- **DATA FOR THIS TASK**
########
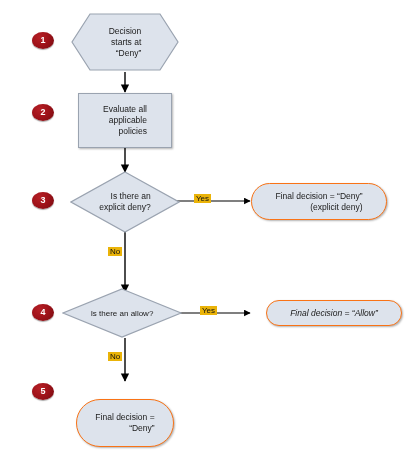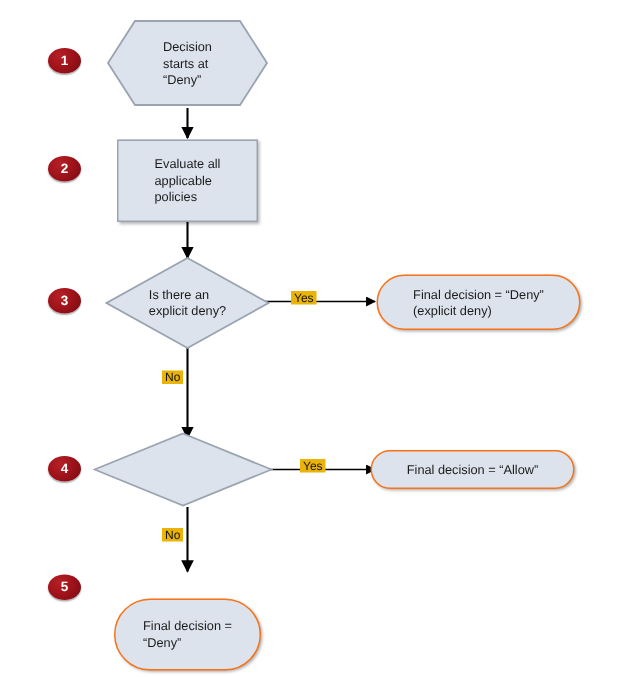--- a/index.html
+++ b/index.html
@@ -36,7 +36,7 @@
     display: flex;
     align-items: center;
     justify-content: center;
-    text-align: left;
+    text-align: right;
     font-size: 8.5px;
     line-height: 11px;
     color: #1a1a1a;

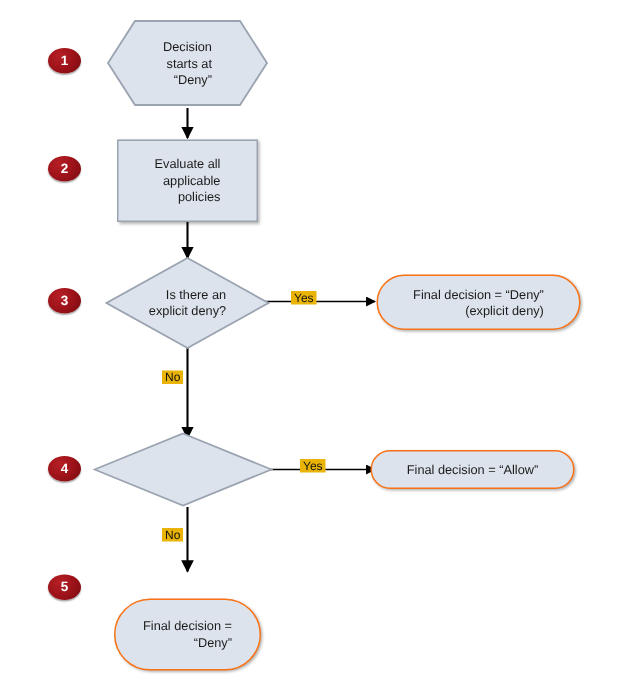--- a/index.html
+++ b/index.html
@@ -145,6 +145,7 @@
     <svg class="shape-svg" width="120" height="50" viewBox="0 0 120 50">
       <polygon points="60,1 119,25 60,49 1,25" fill="#dde3ec" stroke="#9aa3b0" stroke-width="1.2"></polygon>
     </svg>
+    <span class="txt" style="font-size:8px;">Is there an allow?</span>
   </div>
 
   <div class="node stadium-node" style="left:247px; top:300px; width:136px; height:26px; border-radius:13px;">

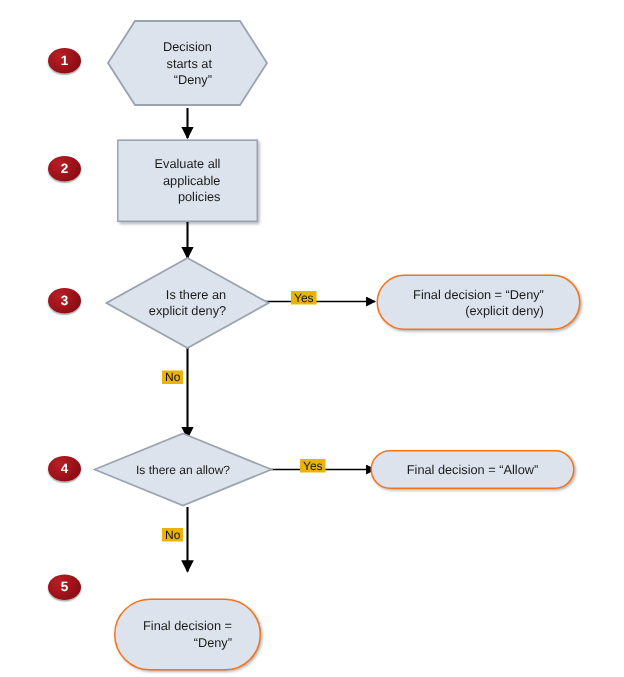--- a/index.html
+++ b/index.html
@@ -148,7 +148,7 @@
     <span class="txt" style="font-size:8px;">Is there an allow?</span>
   </div>
 
-  <div class="node stadium-node" style="left:247px; top:300px; width:136px; height:26px; border-radius:13px;">
+  <div class="node stadium-node" style="left:266px; top:300px; width:136px; height:26px; border-radius:13px;font-style:italic;">
     <span class="txt">Final decision = “Allow”</span>
   </div>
########
- **GOAL OF THE EXERCISE**
Without including any picture, repeat the data exactly.

- **ANSWER BOX**
--- a/index.html
+++ b/index.html
@@ -36,7 +36,7 @@
     display: flex;
     align-items: center;
     justify-content: center;
-    text-align: left;
+    text-align: right;
     font-size: 8.5px;
     line-height: 11px;
     color: #1a1a1a;

--- a/index.html
+++ b/index.html
@@ -145,6 +145,7 @@
     <svg class="shape-svg" width="120" height="50" viewBox="0 0 120 50">
       <polygon points="60,1 119,25 60,49 1,25" fill="#dde3ec" stroke="#9aa3b0" stroke-width="1.2"></polygon>
     </svg>
+    <span class="txt" style="font-size:8px;">Is there an allow?</span>
   </div>
 
   <div class="node stadium-node" style="left:247px; top:300px; width:136px; height:26px; border-radius:13px;">

--- a/index.html
+++ b/index.html
@@ -148,7 +148,7 @@
     <span class="txt" style="font-size:8px;">Is there an allow?</span>
   </div>
 
-  <div class="node stadium-node" style="left:247px; top:300px; width:136px; height:26px; border-radius:13px;">
+  <div class="node stadium-node" style="left:266px; top:300px; width:136px; height:26px; border-radius:13px;font-style:italic;">
     <span class="txt">Final decision = “Allow”</span>
   </div>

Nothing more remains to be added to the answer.